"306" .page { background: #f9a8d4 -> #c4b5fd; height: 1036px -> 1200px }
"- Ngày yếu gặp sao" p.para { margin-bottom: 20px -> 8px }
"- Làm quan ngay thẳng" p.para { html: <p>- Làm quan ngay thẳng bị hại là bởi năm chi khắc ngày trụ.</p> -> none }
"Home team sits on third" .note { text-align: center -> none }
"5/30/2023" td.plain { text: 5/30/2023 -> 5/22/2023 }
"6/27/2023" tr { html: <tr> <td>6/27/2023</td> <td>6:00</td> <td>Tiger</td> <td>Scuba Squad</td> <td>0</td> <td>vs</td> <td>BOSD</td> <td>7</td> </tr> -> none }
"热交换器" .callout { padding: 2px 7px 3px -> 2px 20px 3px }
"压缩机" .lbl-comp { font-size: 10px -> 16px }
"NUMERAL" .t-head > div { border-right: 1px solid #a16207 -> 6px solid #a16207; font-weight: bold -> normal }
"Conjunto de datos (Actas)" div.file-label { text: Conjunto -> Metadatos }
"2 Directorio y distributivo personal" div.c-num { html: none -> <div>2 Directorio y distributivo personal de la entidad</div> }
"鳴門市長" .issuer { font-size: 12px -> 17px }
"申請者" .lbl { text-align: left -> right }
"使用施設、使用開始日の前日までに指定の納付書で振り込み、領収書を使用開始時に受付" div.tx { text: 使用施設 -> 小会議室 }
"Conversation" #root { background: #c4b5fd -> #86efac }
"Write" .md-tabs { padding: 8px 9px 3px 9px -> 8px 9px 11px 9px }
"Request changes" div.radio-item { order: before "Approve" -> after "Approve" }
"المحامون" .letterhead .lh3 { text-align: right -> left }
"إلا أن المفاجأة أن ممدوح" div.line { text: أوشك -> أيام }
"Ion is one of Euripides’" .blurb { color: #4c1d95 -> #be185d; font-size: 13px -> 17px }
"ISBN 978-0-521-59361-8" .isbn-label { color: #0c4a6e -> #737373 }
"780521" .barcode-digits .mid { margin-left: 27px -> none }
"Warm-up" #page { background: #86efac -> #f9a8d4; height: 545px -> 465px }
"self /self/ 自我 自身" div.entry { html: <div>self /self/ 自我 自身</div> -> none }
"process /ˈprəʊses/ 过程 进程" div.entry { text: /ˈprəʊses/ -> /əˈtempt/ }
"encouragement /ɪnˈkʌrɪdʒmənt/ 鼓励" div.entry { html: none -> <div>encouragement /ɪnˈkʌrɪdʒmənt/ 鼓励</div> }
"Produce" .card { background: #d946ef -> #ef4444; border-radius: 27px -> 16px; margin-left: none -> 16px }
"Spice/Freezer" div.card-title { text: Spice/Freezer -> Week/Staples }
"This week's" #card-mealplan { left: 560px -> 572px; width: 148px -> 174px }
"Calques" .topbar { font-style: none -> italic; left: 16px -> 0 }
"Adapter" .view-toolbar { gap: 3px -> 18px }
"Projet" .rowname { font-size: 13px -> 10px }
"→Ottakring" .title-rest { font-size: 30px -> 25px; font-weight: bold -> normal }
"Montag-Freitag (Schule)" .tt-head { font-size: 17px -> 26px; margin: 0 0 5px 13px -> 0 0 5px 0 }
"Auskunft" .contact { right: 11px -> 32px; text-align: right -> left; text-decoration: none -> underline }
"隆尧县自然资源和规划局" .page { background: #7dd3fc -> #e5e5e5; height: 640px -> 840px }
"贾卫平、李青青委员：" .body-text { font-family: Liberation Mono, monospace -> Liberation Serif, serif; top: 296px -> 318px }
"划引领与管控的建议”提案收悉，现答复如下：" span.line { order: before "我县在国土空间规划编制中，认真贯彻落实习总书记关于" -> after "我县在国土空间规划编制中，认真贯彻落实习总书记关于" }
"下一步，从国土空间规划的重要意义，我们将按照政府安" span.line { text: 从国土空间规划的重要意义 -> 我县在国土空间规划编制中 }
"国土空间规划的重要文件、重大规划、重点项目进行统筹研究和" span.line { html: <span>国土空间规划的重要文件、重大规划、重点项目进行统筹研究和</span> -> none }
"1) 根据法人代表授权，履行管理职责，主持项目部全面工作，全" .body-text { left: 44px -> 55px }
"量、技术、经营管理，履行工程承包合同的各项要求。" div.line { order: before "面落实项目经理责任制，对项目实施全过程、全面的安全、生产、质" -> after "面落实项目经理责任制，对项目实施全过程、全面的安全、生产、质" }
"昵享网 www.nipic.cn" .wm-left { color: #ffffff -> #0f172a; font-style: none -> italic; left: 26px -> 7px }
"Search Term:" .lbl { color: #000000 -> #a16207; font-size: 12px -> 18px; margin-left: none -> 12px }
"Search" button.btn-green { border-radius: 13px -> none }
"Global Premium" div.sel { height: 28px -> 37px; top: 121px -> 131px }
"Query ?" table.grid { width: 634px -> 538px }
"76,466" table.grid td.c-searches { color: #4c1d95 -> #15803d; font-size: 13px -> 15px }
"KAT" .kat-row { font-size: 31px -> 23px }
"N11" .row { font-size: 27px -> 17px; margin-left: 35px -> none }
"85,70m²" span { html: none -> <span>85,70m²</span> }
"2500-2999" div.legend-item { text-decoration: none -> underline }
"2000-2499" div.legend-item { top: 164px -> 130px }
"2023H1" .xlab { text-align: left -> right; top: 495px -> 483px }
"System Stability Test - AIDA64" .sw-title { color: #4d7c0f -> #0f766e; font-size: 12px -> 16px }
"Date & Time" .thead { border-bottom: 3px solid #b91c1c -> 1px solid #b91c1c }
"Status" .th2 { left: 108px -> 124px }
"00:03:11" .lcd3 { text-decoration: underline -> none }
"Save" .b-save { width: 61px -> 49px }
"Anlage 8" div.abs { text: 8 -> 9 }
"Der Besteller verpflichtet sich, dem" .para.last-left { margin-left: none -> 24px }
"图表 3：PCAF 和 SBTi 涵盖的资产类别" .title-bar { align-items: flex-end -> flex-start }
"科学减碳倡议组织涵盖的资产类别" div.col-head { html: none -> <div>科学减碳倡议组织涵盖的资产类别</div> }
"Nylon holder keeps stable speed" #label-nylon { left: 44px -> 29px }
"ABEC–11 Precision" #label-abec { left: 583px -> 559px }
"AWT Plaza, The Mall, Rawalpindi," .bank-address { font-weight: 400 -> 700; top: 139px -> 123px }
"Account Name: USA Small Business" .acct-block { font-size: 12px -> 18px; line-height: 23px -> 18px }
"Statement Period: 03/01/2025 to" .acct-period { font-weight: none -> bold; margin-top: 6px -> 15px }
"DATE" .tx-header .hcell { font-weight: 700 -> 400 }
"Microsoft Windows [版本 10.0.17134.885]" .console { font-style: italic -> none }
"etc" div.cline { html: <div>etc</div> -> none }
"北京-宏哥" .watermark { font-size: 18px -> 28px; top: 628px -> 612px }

▶ ASSIGNMENT:
Copy all lines from the material that contain "card".

▶ RESULT:
"Produce" .card { background: #d946ef -> #ef4444; border-radius: 27px -> 16px; margin-left: none -> 16px }
"Spice/Freezer" div.card-title { text: Spice/Freezer -> Week/Staples }
"This week's" #card-mealplan { left: 560px -> 572px; width: 148px -> 174px }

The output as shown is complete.